How about Pasaje Superior? There is a Pasaje Superior and Pasaje
Inferior in Sótano de La Joya de Salas.

Mark
mmin...@caver.net

On Fri, December 19, 2014 2:17 pm, Nico Escamilla via Texascavers wrote:
> Gill, I just posted a picture of the formations on your fb wall, and
> corredor would be the right word, I'd use pasillo to describe some part of
> a house
>
> El dic 19, 2014 12:08 PM, "Gill Ediger via Texascavers"
> <texascavers@texascavers.com> escribió:
>
>> I just consulted my paper copy of the map and notice that  I'd penciled in
>> above the title 'Birthday Passage' the name 'Corredor Superior', which to
>> me meant 'Upper Passage' at the time. I've come to discover that the word
>> 'corredor' isn't usually used that way in Spanish. The proper term should
>> probably be 'pasillo'. Eh, Nico?
>> --Ediger
>>
>>   On Friday, December 19, 2014 11:25 AM, Gill Ediger <gi...@att.net>
wrote:
>>
>> I'm not familiar with the name "Cloud Room" and don't have account access
>> to the photo sent with your post, Nico. Can somebody snag that pic and
post
>> it in the clear? I will try to compare it to any photos I might have. I
>> think I shot all those in B&W so may not have them readily to hand.
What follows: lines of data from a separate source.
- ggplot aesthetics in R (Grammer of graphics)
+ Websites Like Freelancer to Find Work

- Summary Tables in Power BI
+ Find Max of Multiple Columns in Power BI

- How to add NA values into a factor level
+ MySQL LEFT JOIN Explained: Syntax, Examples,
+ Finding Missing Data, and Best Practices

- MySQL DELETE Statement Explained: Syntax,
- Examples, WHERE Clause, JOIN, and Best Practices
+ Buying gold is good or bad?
We had
>> a room called the "Snow Room" which was just about the first feature on
the
>> right after going through the access crawlway from the balcony into the
>> BDP. There were some rather large mammiform formations toward the back of
>> the passage--developed underwater--which might be construed as clouds.
>> The quoted statement, "the speleothems found in that "newly found part of
>> the cave" " seems to not be referencing their 'discovery' of the passage
>> but simply a term to indicate that it was discovered more recently than
the
>> main part of the cave, as if citing something called "the New
Discovery" 40
>> years after its discovery. It has to be blatantly obvious to anyone
>> visiting the BDP that it has had plenty of cavers exploring it and
>> leaving foot prints in the mud and mud streaks all over the formations.
>> When I first climbed up to the balcony in ~1969 there was already a set of
>> footprints in the mud. But the crawlway leading to the rest of the BDP
>> had not been violated, being on the floor and under a low ledge and not at
>> all obvious. Whoever had preceded me had not bent over far enough to see
>> it. After some time (months or years) I heard of a trip by TR Evans, Terry
>> Raines, and another on which one of them (Terry, I think) had climbed up
>> to the balcony but found no going passage.